The second injustice, environmental, is linked to the first. The devastation of nature and the current global warming affect all countries, irrespective of national boundaries or levels of wealth or poverty. Naturally, the rich have more means to adapt and mitigate the damaging effects of climate change. Given extreme events, they have refrigerators or heaters, and can build defenses against floods that destroy entire regions. But the poor can not afford to defend themselves. They suffer harm from a problem they did not create.

Fred Pearce, author of Peoplequake, wrote in the November 2009 New Scientist: "the world's richest half-billion people-- that's about 7 percent of the global population-- are responsible for 50 percent of the world's carbon dioxide emissions. Meanwhile the poorest 50 percent are responsible for just 7 percent of emissions."

Like the other one, this environmental injustice can hardly be made invisible, because the signs are everywhere, nor can it be resolved only by the rich, since it is global and affects them too. The solution must be born from the collaboration of all in different ways: the rich, being more responsible in the past and present, should contribute much more through investment and technology transfer, and the poor have the right to environmentally sustainable development, that brings them out of poverty.

Surely we can not neglect the solutions, but they alone are insufficient, since the global solution goes back to a previous matter: the paradigm of society as reflected in the difficulty of changing lifestyles and consumption habits. We need universal solidarity, collective responsibility and care for all that lives and exists (we are not the only ones who live on this planet and use the biosphere). The awareness of interdependence among all and the unity between Earth and humanity is essential.

Can the current generations be asked to govern themselves by such values if they have never before been experienced globally? How do we bring about this change urgently and quickly?
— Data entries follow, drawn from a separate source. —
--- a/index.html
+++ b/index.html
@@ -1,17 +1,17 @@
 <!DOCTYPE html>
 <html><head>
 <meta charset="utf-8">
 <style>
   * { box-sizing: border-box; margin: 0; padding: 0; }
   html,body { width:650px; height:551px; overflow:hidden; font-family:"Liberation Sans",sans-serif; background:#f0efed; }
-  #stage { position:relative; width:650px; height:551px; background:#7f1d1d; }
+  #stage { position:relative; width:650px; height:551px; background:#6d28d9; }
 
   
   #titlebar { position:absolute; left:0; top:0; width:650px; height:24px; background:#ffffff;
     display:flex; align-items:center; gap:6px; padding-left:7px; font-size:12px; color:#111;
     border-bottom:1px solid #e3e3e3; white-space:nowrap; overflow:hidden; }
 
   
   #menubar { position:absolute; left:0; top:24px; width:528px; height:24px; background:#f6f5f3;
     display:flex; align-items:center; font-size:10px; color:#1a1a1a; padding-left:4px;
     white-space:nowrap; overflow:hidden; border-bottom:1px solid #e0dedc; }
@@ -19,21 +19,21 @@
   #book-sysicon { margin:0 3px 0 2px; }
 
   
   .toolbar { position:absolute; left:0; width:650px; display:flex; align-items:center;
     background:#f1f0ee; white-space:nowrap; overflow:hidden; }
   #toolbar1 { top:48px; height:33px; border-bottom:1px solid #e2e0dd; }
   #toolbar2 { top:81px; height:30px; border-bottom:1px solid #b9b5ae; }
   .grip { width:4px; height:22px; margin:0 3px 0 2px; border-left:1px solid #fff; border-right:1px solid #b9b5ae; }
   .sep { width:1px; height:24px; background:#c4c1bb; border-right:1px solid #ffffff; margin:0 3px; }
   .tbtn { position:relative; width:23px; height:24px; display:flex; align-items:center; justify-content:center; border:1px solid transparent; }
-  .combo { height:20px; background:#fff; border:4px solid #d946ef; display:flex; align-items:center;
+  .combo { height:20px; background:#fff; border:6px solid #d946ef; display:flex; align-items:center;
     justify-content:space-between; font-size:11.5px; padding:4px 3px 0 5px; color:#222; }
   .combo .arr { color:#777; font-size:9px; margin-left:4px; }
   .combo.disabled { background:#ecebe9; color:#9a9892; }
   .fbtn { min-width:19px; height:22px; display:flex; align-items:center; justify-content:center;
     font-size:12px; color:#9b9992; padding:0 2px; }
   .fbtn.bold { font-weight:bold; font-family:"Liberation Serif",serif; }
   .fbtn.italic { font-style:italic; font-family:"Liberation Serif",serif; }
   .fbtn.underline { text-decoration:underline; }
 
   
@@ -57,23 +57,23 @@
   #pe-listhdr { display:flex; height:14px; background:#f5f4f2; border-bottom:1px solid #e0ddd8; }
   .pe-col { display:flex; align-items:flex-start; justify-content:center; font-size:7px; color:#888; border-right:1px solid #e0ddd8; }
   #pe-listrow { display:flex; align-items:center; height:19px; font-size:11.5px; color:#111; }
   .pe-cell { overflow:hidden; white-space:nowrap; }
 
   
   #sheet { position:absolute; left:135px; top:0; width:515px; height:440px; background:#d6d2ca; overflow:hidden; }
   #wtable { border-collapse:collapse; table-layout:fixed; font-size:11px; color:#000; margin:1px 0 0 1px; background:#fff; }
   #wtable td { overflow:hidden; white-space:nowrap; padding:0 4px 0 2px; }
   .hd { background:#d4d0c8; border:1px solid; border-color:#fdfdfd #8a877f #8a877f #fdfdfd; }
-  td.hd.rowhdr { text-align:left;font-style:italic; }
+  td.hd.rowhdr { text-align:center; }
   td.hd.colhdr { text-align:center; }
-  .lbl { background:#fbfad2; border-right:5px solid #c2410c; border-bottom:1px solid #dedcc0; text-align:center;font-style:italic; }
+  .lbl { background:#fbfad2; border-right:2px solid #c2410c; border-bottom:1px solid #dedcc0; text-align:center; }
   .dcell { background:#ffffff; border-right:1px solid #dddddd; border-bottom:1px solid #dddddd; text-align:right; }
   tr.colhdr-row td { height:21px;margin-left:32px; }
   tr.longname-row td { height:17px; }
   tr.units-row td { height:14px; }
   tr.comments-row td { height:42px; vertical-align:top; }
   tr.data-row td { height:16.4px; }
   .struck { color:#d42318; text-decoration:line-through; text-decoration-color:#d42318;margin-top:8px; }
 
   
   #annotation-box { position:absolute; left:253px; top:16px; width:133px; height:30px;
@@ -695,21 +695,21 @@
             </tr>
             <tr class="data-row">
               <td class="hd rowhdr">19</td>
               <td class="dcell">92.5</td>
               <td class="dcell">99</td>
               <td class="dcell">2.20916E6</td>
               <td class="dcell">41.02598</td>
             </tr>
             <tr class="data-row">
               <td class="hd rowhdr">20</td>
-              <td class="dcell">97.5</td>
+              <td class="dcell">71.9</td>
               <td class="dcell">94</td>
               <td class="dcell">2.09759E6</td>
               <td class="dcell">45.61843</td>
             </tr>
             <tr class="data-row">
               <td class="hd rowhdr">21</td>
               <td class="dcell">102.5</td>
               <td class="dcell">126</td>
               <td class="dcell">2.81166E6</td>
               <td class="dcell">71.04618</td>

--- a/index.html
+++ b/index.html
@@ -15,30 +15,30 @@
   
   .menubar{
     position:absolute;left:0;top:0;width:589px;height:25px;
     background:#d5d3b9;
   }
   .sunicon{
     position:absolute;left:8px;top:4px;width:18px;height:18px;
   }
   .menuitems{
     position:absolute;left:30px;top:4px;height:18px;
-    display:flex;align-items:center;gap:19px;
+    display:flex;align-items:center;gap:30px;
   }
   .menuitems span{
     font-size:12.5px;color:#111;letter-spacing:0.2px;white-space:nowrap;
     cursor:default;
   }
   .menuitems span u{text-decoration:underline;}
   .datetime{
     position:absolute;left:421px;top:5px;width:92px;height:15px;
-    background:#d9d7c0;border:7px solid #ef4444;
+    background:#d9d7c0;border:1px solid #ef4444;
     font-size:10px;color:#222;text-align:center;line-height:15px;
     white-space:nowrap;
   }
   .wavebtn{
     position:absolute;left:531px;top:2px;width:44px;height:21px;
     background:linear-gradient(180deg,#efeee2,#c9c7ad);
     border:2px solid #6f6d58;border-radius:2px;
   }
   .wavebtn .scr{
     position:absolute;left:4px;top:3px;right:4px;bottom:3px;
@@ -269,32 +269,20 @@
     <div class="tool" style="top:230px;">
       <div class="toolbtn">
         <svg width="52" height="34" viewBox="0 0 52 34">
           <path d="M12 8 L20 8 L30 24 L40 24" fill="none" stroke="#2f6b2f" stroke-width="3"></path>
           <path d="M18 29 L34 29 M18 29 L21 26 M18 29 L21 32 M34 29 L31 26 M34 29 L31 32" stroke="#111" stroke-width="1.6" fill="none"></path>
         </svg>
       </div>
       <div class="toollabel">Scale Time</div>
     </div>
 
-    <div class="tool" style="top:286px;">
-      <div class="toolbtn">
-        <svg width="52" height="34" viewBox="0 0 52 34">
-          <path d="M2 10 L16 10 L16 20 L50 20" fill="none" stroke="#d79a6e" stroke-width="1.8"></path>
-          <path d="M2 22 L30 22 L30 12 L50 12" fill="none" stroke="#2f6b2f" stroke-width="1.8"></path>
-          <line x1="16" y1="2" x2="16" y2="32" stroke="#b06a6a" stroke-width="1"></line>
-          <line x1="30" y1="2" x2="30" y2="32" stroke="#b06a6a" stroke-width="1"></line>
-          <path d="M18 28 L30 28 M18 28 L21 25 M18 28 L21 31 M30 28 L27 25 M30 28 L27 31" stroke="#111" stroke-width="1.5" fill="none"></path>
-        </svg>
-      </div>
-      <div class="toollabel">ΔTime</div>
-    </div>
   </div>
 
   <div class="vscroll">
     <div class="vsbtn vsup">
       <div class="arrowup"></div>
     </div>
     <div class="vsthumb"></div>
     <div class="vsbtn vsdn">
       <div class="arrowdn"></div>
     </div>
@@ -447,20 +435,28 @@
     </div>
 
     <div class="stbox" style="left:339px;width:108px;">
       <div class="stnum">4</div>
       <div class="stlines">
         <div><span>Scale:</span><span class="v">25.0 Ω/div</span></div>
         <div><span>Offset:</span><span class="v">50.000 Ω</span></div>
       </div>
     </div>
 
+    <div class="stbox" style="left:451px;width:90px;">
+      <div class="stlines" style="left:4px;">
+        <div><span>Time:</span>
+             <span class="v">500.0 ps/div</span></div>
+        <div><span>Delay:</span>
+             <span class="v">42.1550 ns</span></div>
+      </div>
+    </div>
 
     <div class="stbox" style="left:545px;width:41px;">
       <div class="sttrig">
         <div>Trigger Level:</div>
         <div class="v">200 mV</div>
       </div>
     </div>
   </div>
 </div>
Perhaps only after a major catastrophe that would afflict millions and millions of people could we count on this radical change, if only because of survival instinct. The metaphor that comes to mind is this: if our country were to be invaded and threatened with destruction by some external force, we would unite beyond any differences. As in a war economy, all would be cooperative and supportive, and accept giving up and making sacrifices in order to save the country and life. Today the country is imperiled life and Earth. We must do everything to save them.